Concerned Residents of University Hostel of Women (UHW)

Since January of this year, students of Delhi University’s (DU) largest postgraduate women’s hostel, University Hostel of Women (UHW) have been involved in a militant struggle involving several fundamental democratic demands. One of their particular demands carries larger significance on the issue of democracy in the university campuses. This demand pertains to the right of the students to decide the contours of their student union constitution. As constituents of the union, the students have been contesting the fact that their hostel authorities have imposed a union constitution which the students’ have not ratified themselves. They have contested the union constitution on the grounds that it allows the authorities’ extensive control on the students’ union, thereby overriding the chances of a strong and independent students’ union coming into power.

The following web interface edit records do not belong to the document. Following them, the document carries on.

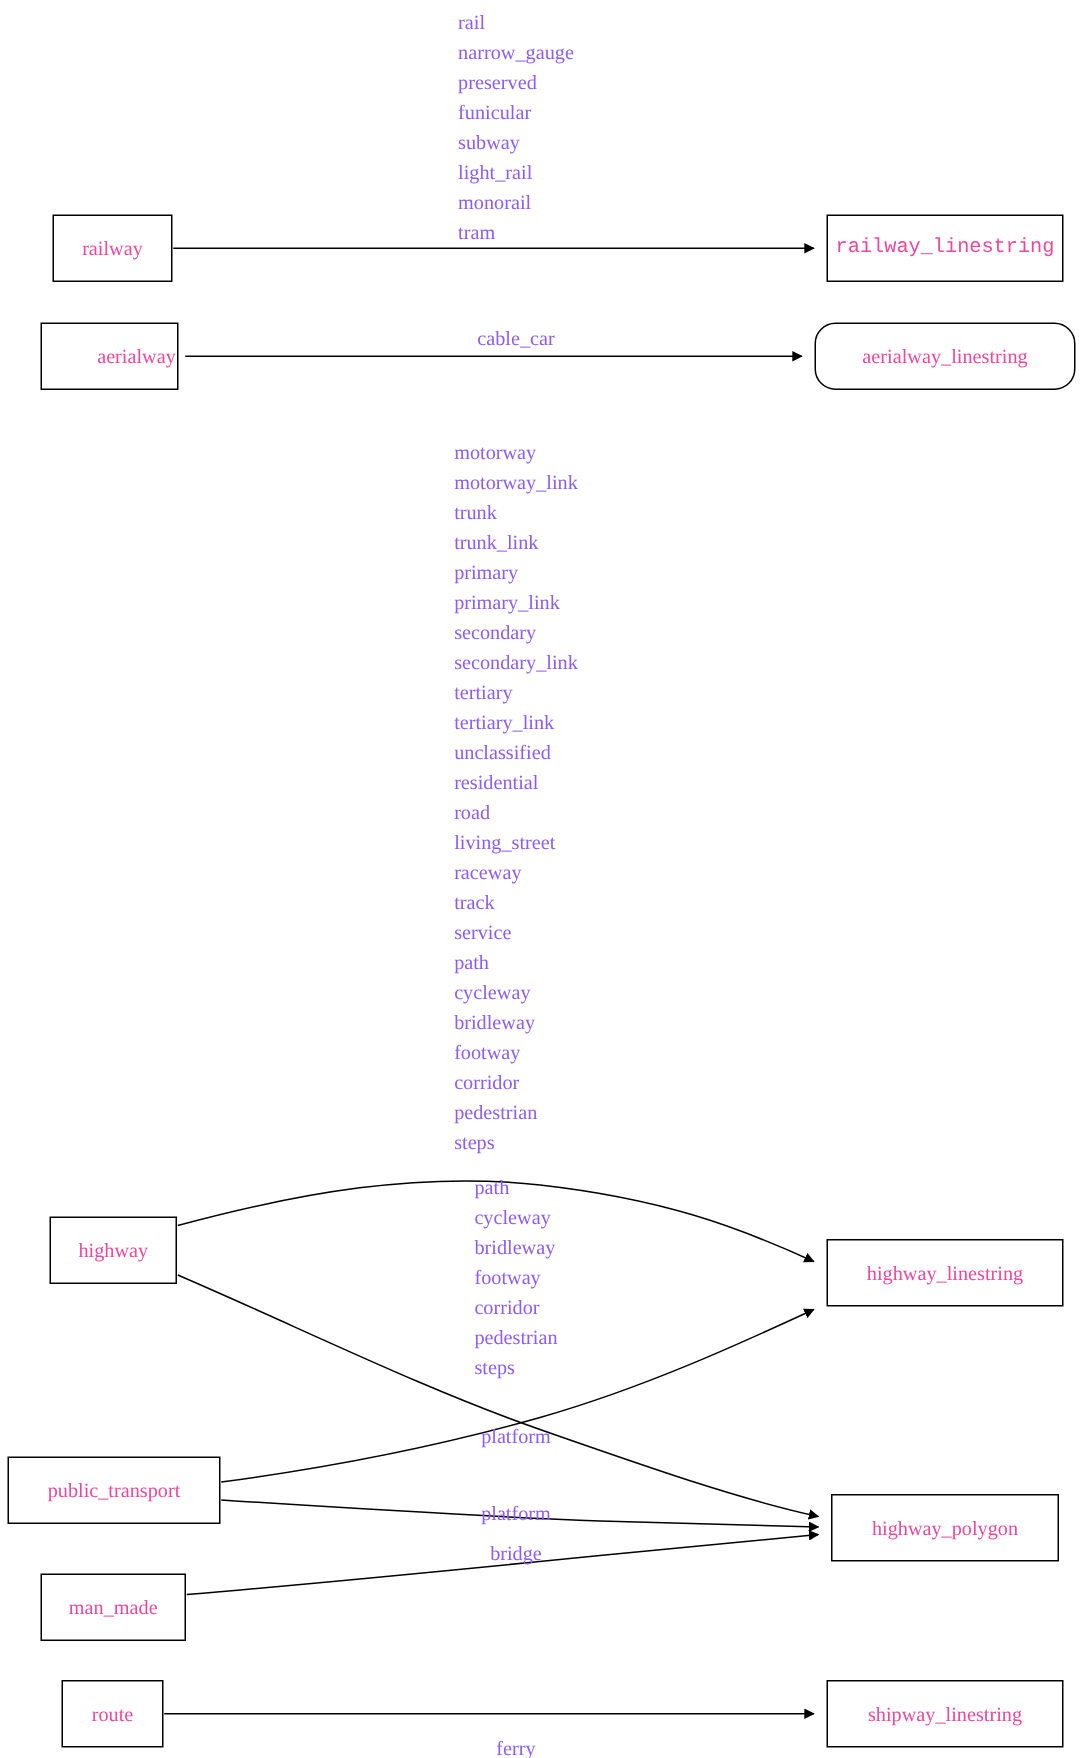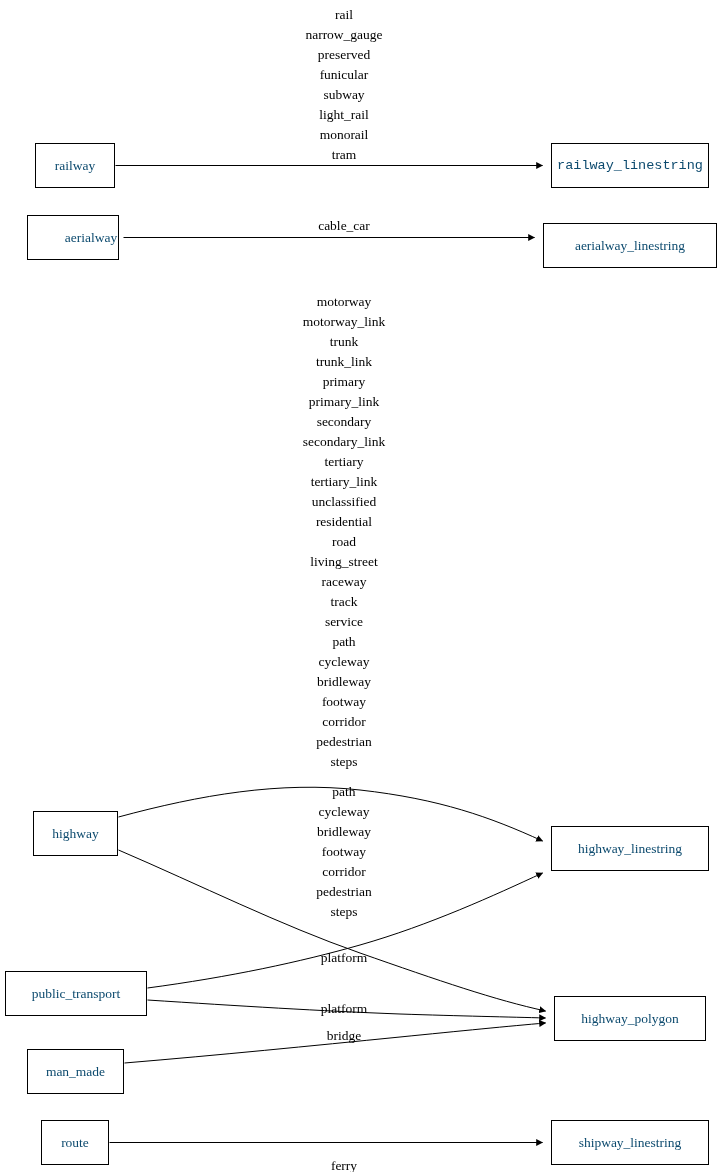"rail" .edge-label { color: #000000 -> #8b5cf6; text-align: center -> left }
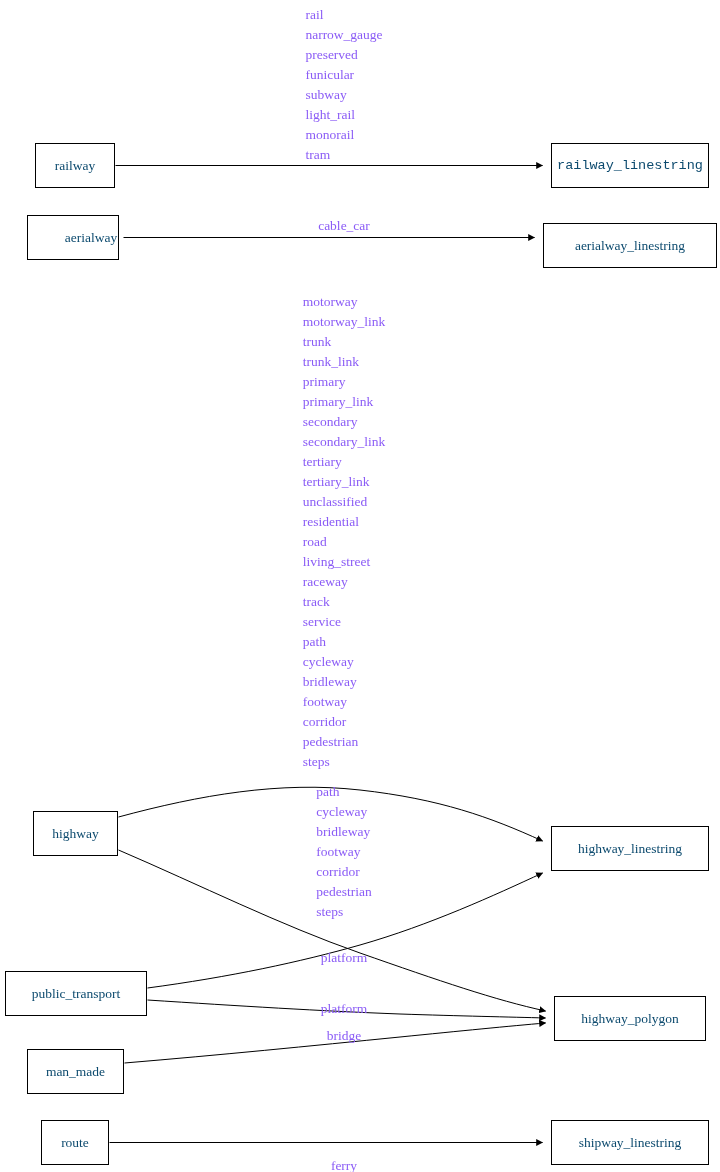"railway" .node { color: #0c4a6e -> #ec4899 }
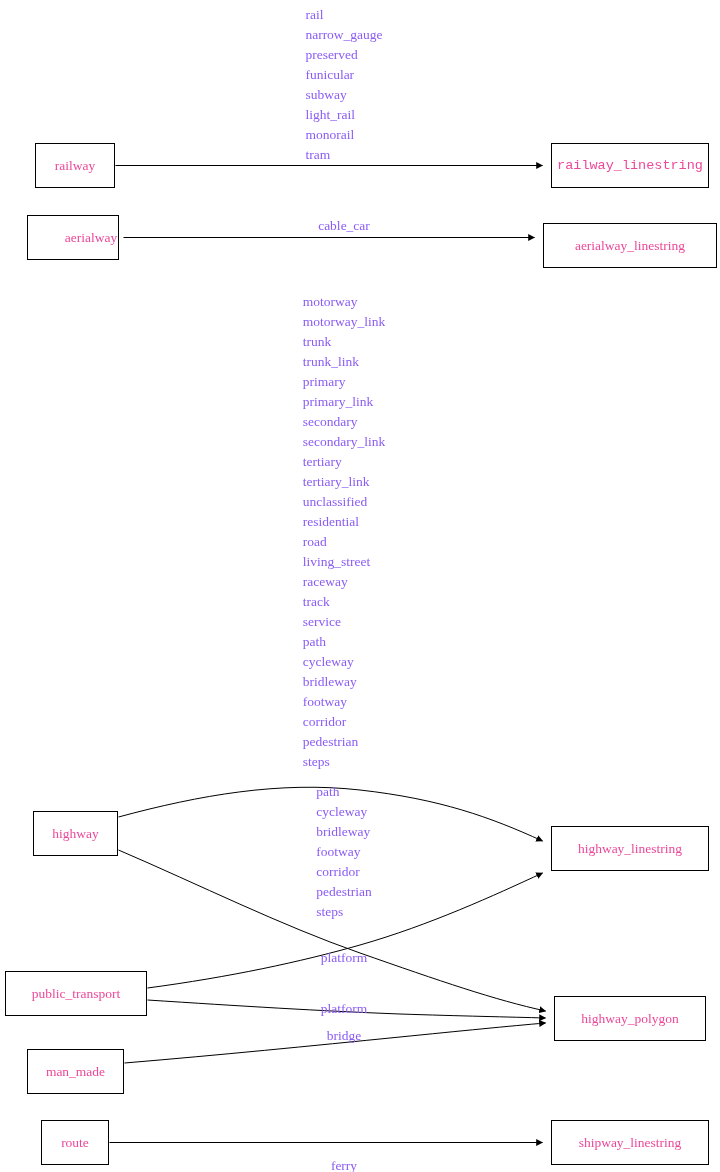"aerialway_linestring" div.node { border-radius: none -> 14px; top: 223px -> 215px }
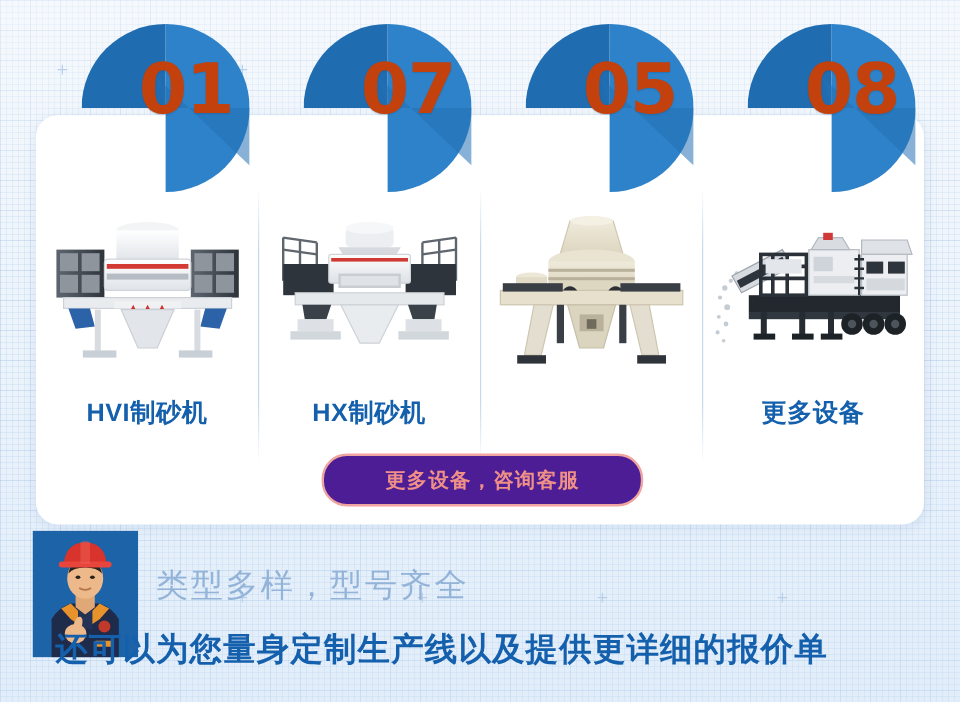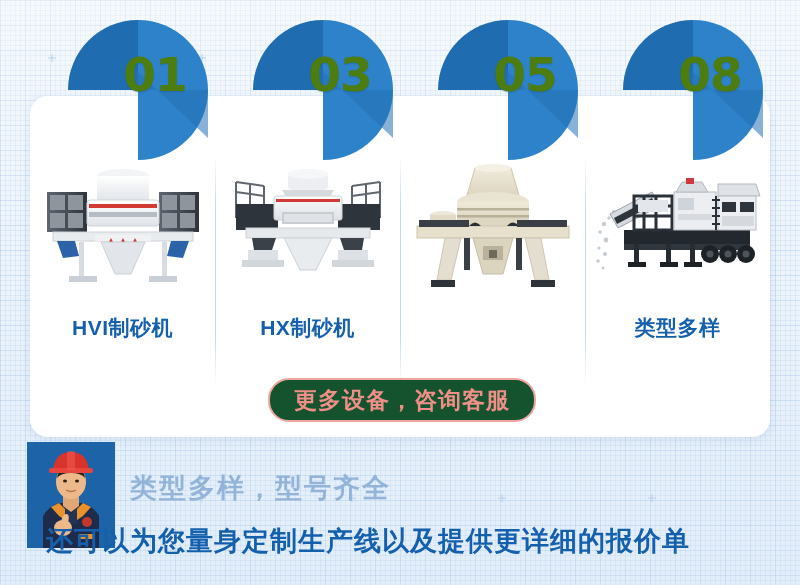"01" .badge .num { color: #4d7c0f -> #c2410c; font-size: 47px -> 58px }
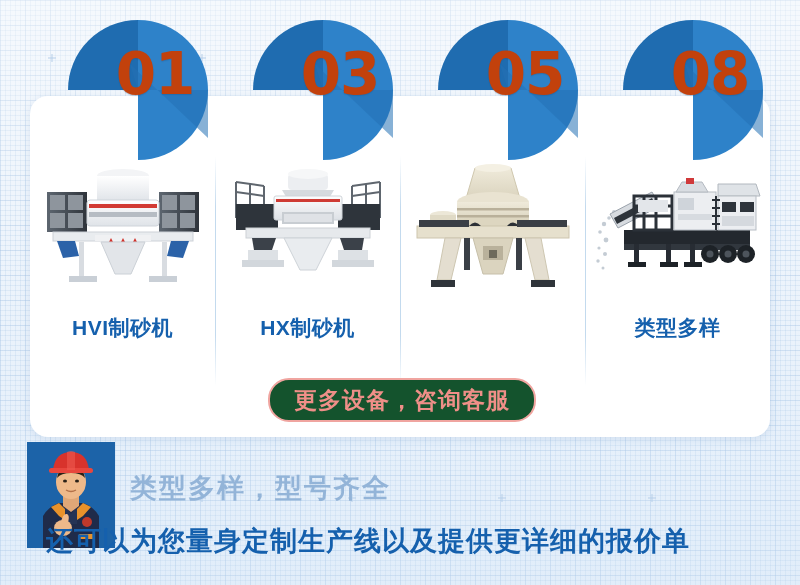"03" div.num { text: 03 -> 07 }
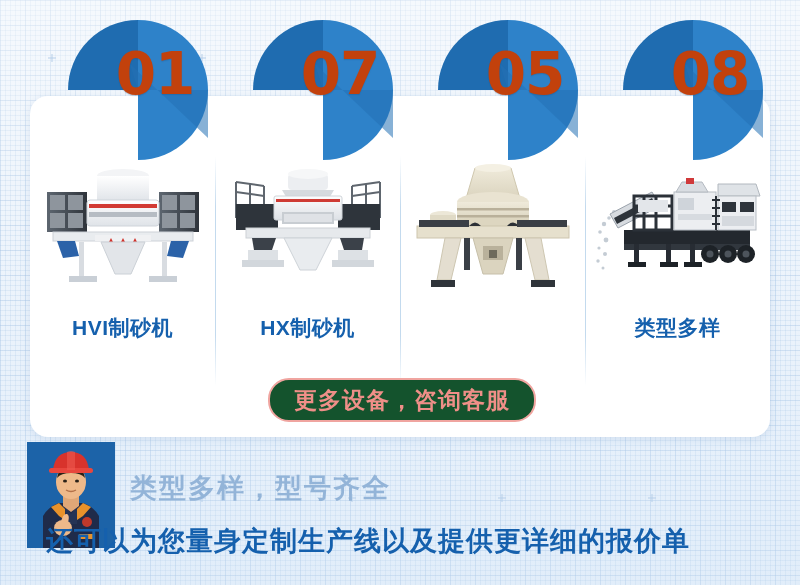"HVI制砂机" .card { top: 96px -> 112px }
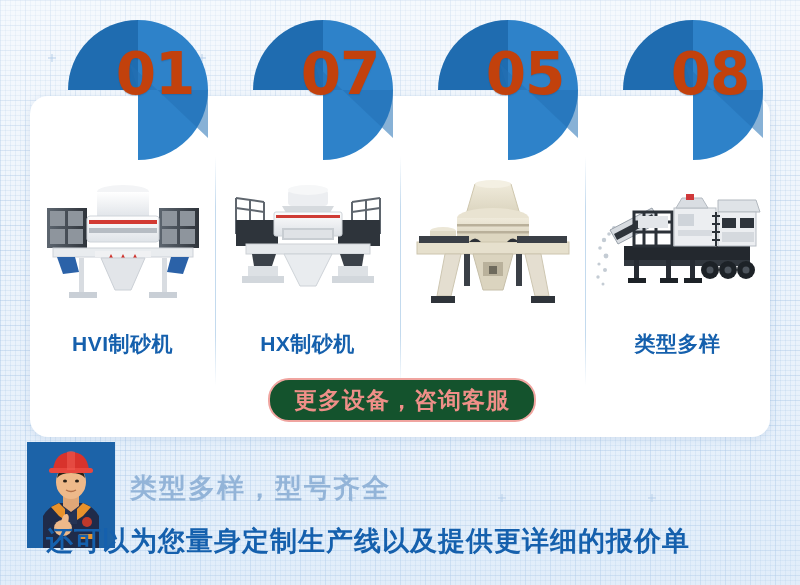"类型多样" div.label { text: 类型多样 -> 更多设备 }
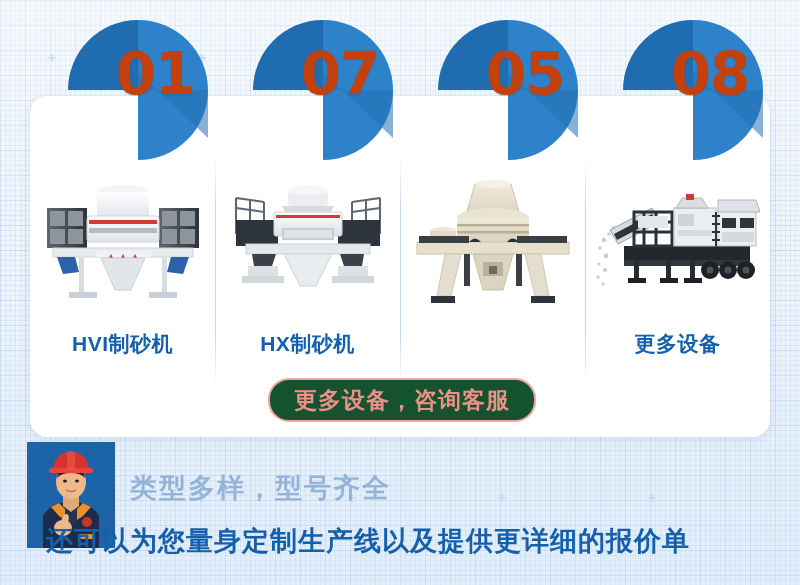"更多设备，咨询客服" #cta { background: #14532d -> #4c1d95; font-size: 23px -> 17px }
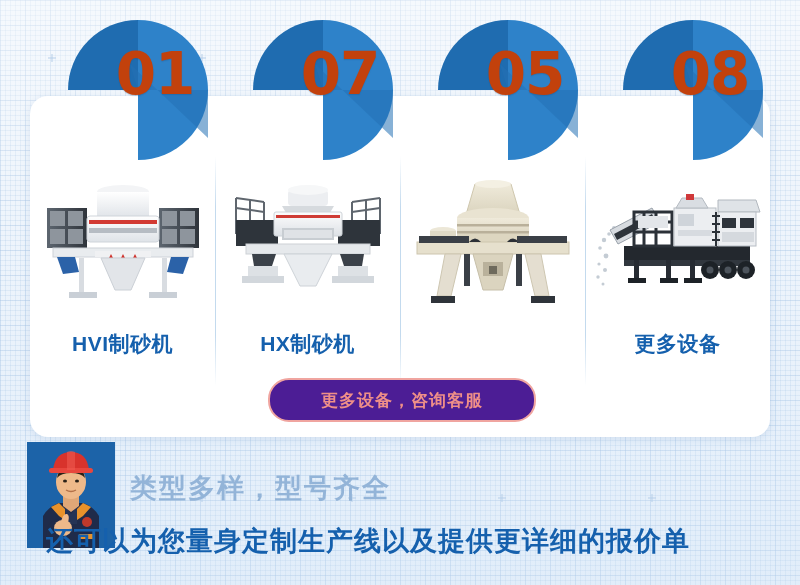"类型多样，型号齐全" #line1 { font-weight: 700 -> 400 }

In the process they have also questioned the enforcement of Lyngdoh recommendations in the hostel. After scrutinizing the Lyngdoh recommendations as well as Supreme Court judgments on the implementation of these recommendations, the students believe that they amount to a breach of the fundamental right to form an association [Article 19(1) a and c, Constitution of India]. According to the Constitution of India [Part III], the state can only infringe upon fundamental rights in certain exceptional and concrete conditions, none of which exist in the context of the hostel. Following from the specifications mentioned in the Constitution of India, the students have reached the conclusion that Supreme Court judgments are being unnecessarily taken out of context so as to curb democratic aspirations, independence of student unions as well as the power of resistance.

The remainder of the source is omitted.